EXERCISE REQUIREMENTS
Find every line in the records below that contains the word "Welcome", and copy each such line.

THE RECORDS
::::::::

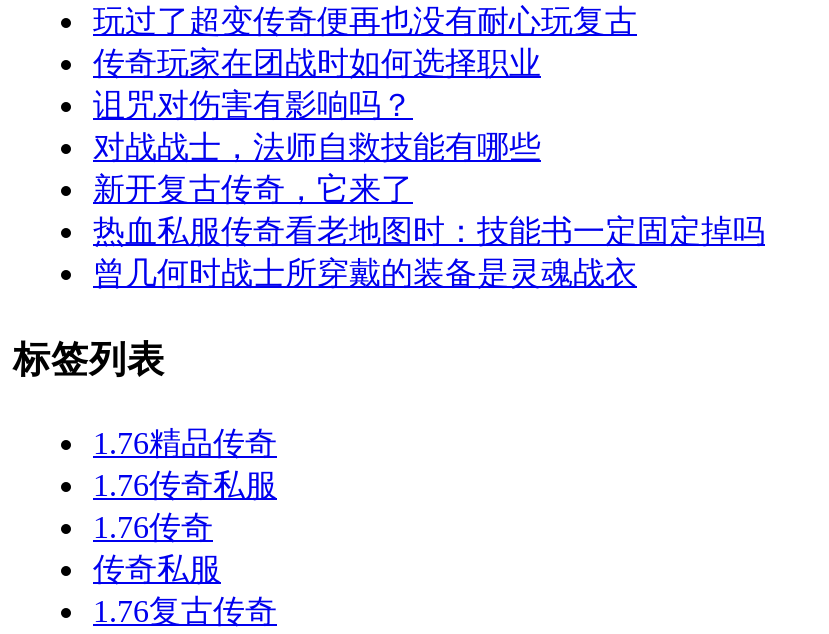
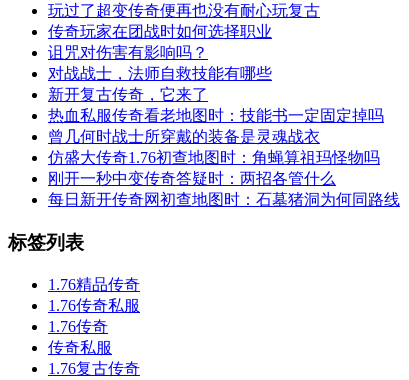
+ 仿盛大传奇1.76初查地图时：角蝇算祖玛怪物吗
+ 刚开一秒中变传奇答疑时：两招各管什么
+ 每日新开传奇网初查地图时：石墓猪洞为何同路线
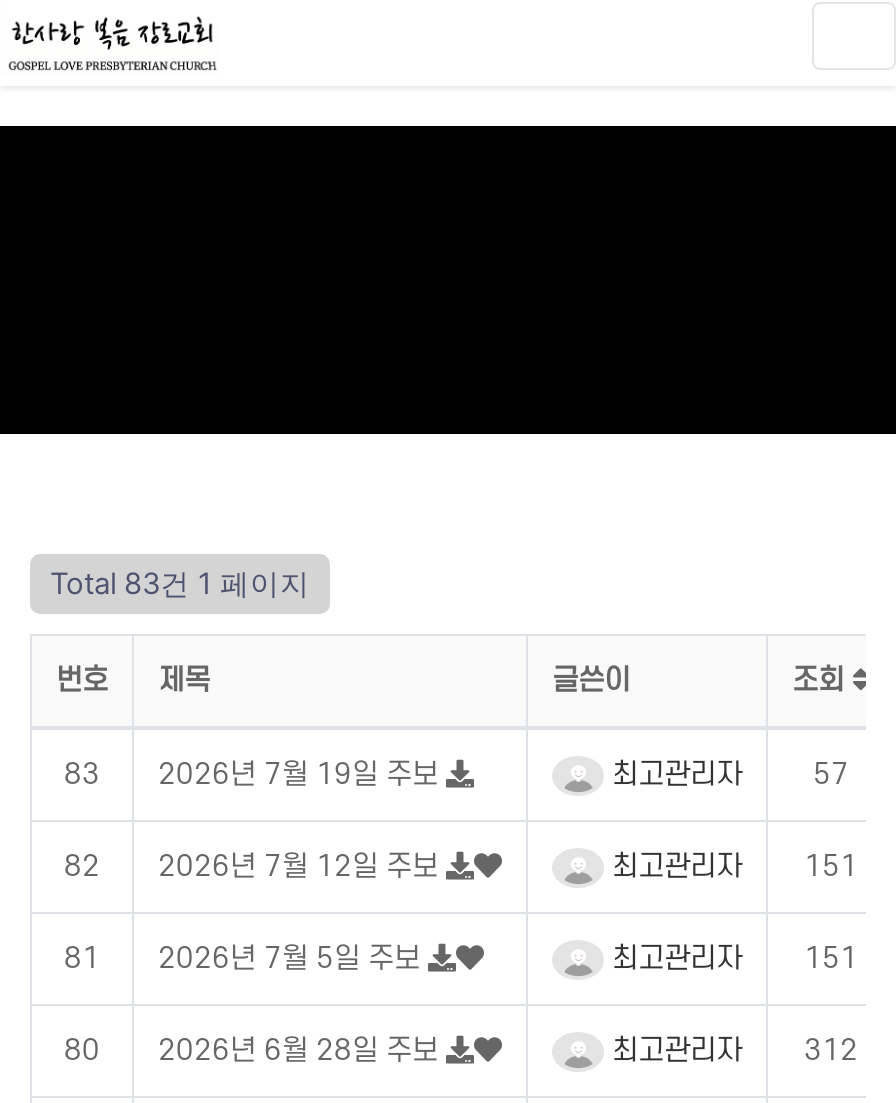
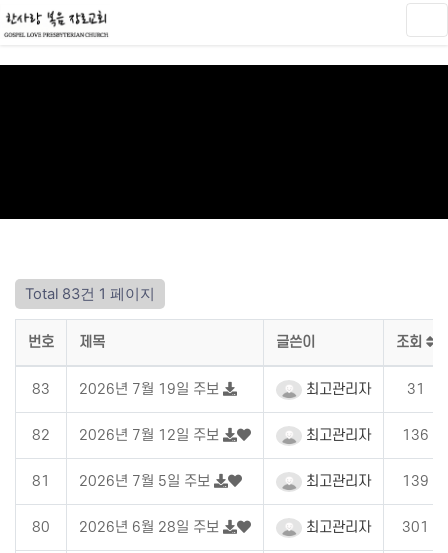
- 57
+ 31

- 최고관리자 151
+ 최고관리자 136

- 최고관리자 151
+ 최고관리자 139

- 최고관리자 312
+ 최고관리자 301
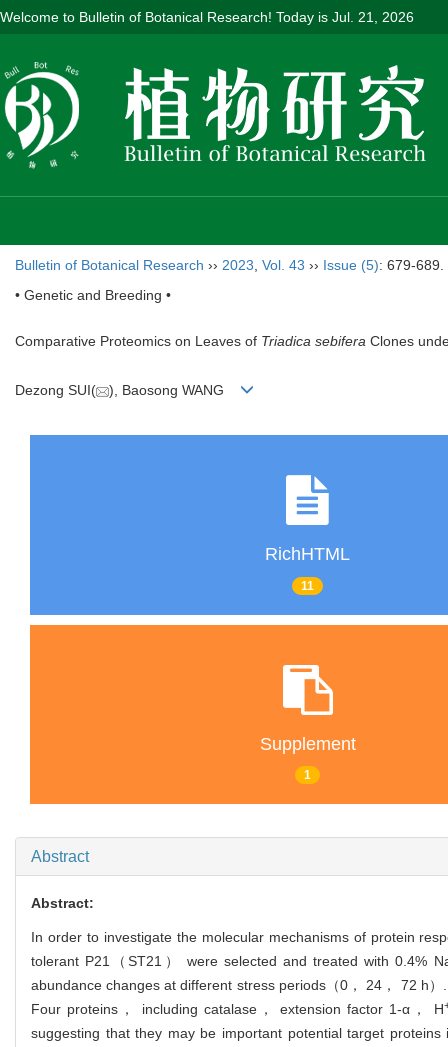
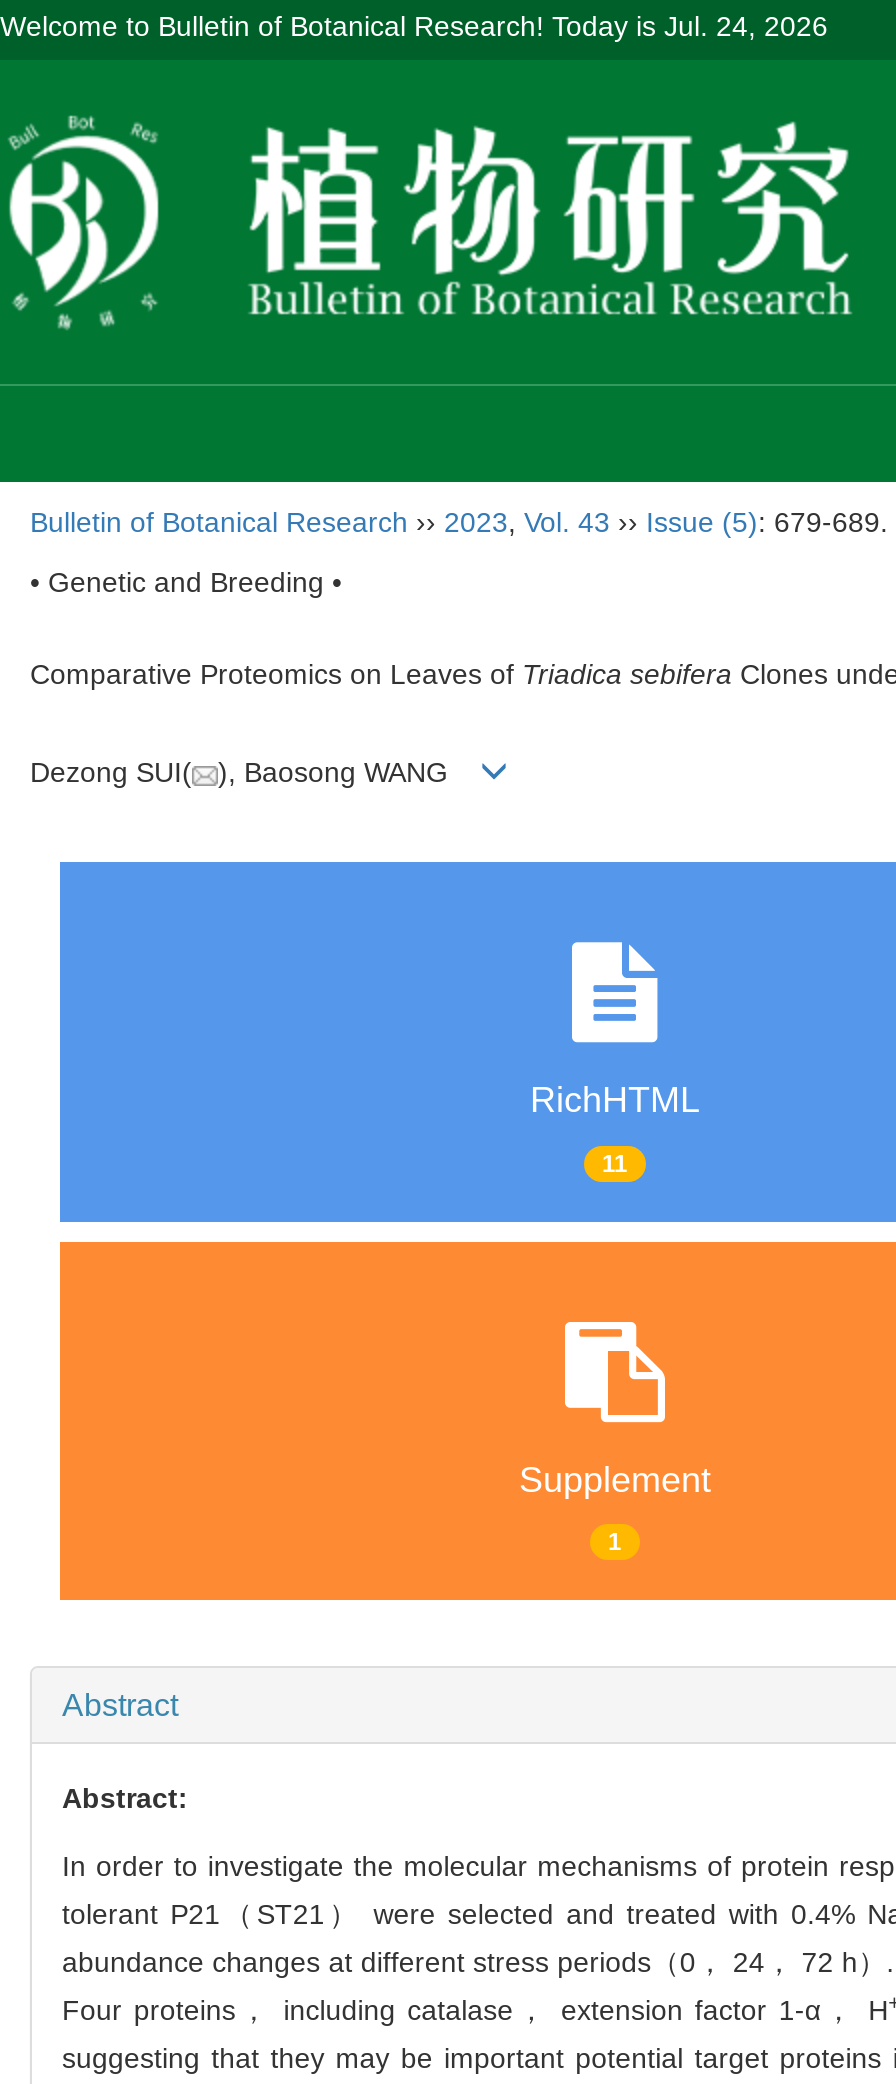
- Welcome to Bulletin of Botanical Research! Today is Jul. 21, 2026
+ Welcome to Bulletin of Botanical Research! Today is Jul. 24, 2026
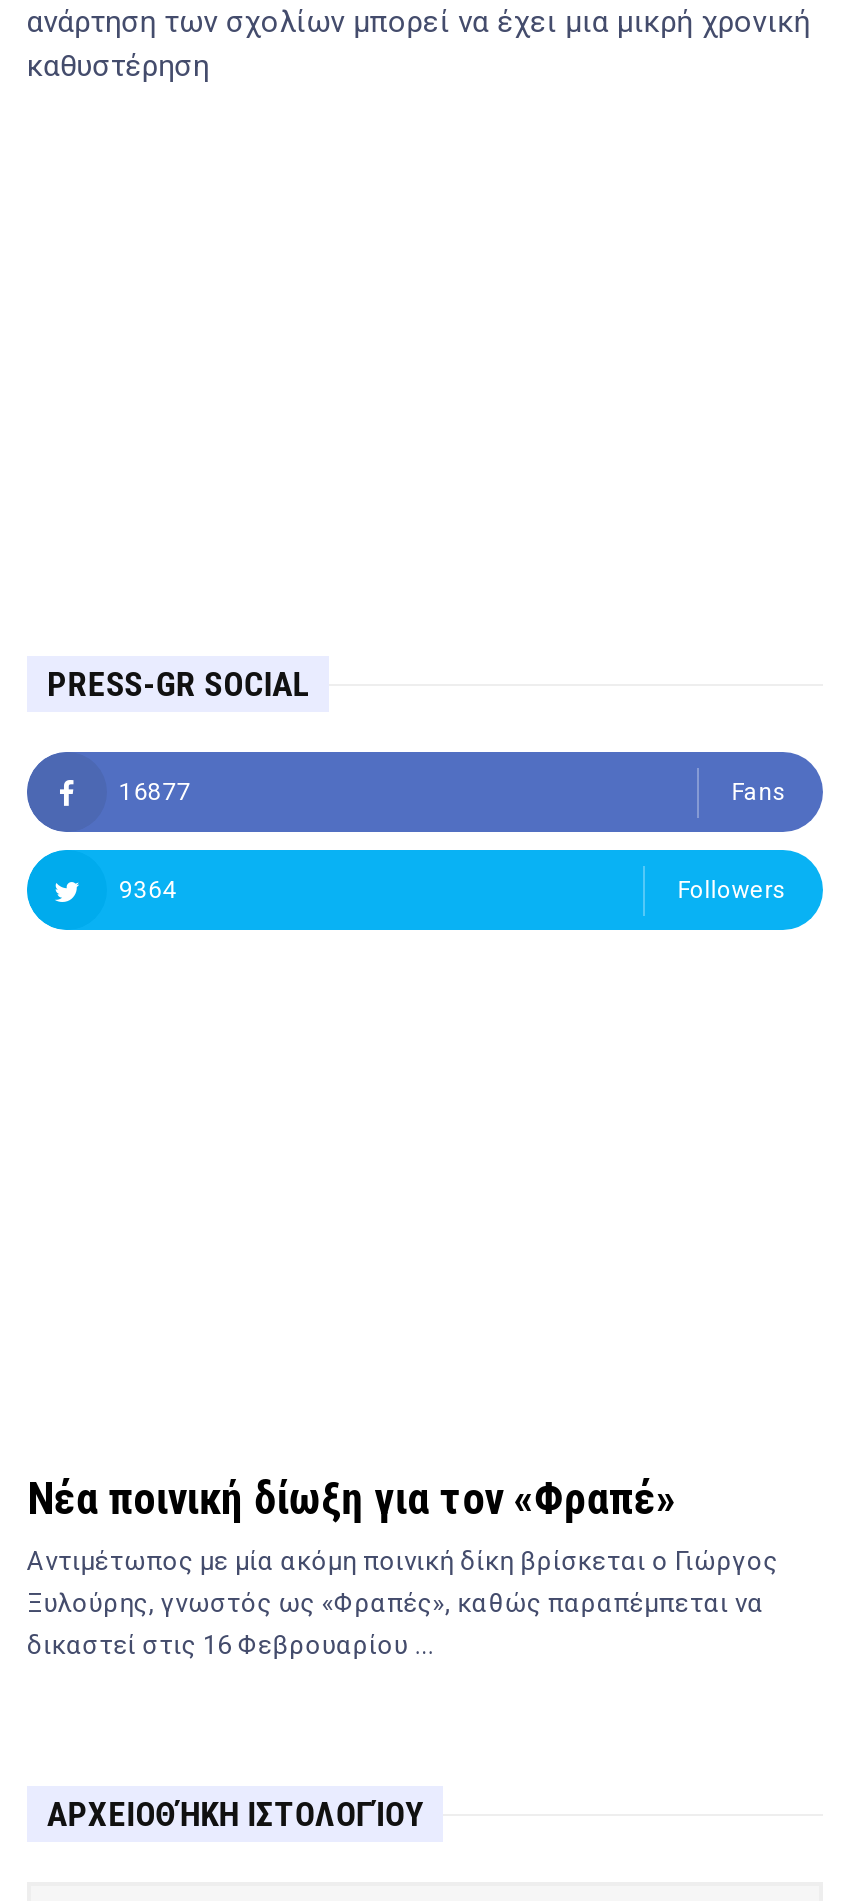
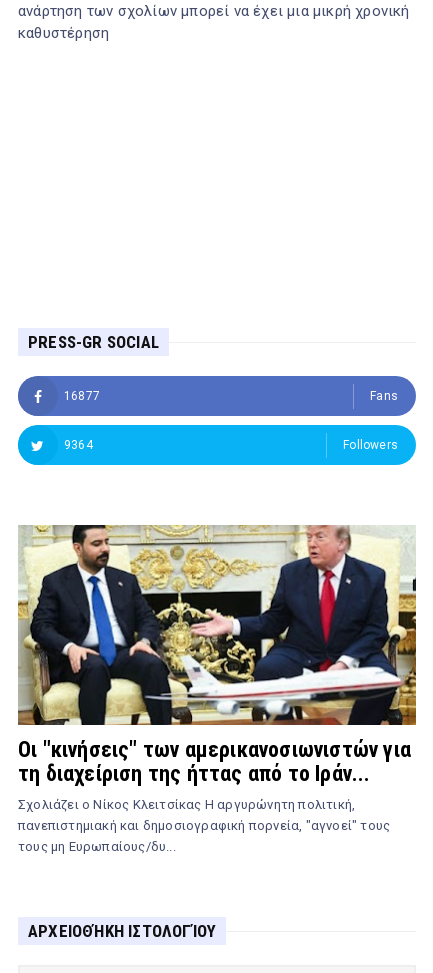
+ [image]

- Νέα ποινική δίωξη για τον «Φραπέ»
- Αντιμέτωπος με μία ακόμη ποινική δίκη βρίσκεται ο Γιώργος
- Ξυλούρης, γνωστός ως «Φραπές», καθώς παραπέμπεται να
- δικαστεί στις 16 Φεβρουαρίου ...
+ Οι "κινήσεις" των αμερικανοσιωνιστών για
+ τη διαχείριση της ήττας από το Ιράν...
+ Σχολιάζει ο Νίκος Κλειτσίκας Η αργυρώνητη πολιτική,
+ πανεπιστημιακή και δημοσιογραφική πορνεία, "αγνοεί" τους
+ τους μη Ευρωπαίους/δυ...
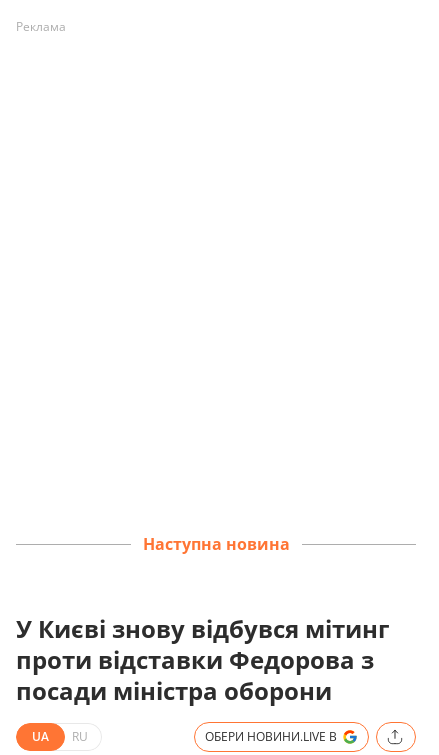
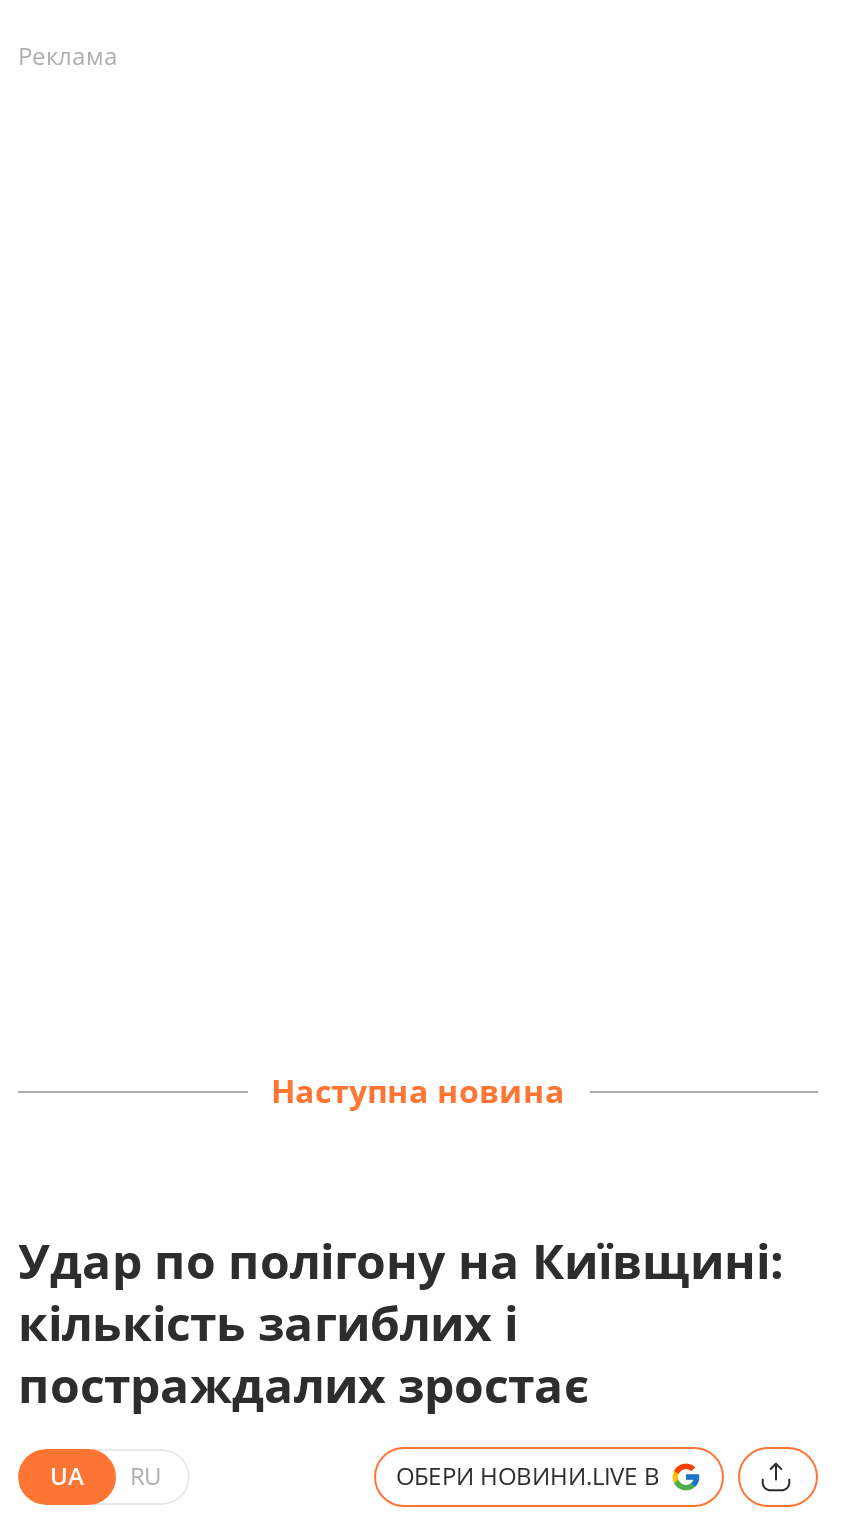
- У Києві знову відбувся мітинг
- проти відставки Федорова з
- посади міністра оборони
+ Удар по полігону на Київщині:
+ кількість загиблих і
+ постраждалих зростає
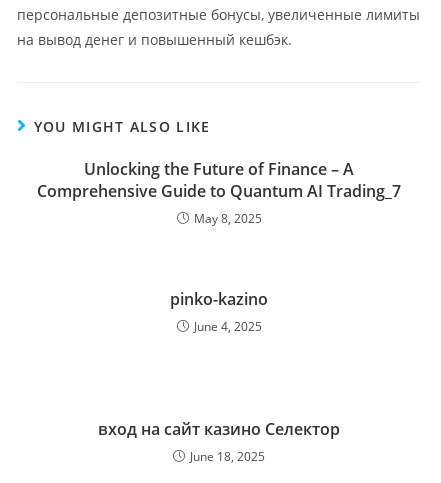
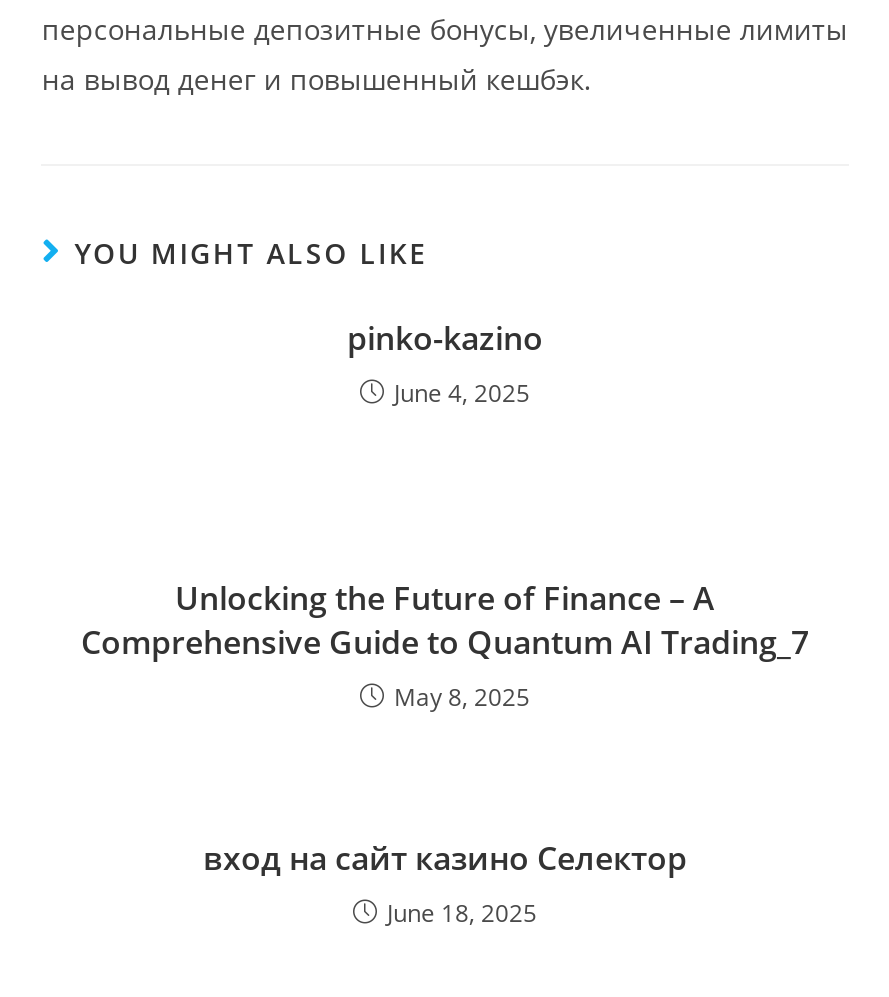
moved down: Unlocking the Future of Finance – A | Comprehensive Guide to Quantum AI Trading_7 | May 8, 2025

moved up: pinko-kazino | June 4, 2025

::::::::

EXERCISE RESPONSE
- Welcome to Bulletin of Botanical Research! Today is Jul. 21, 2026
+ Welcome to Bulletin of Botanical Research! Today is Jul. 24, 2026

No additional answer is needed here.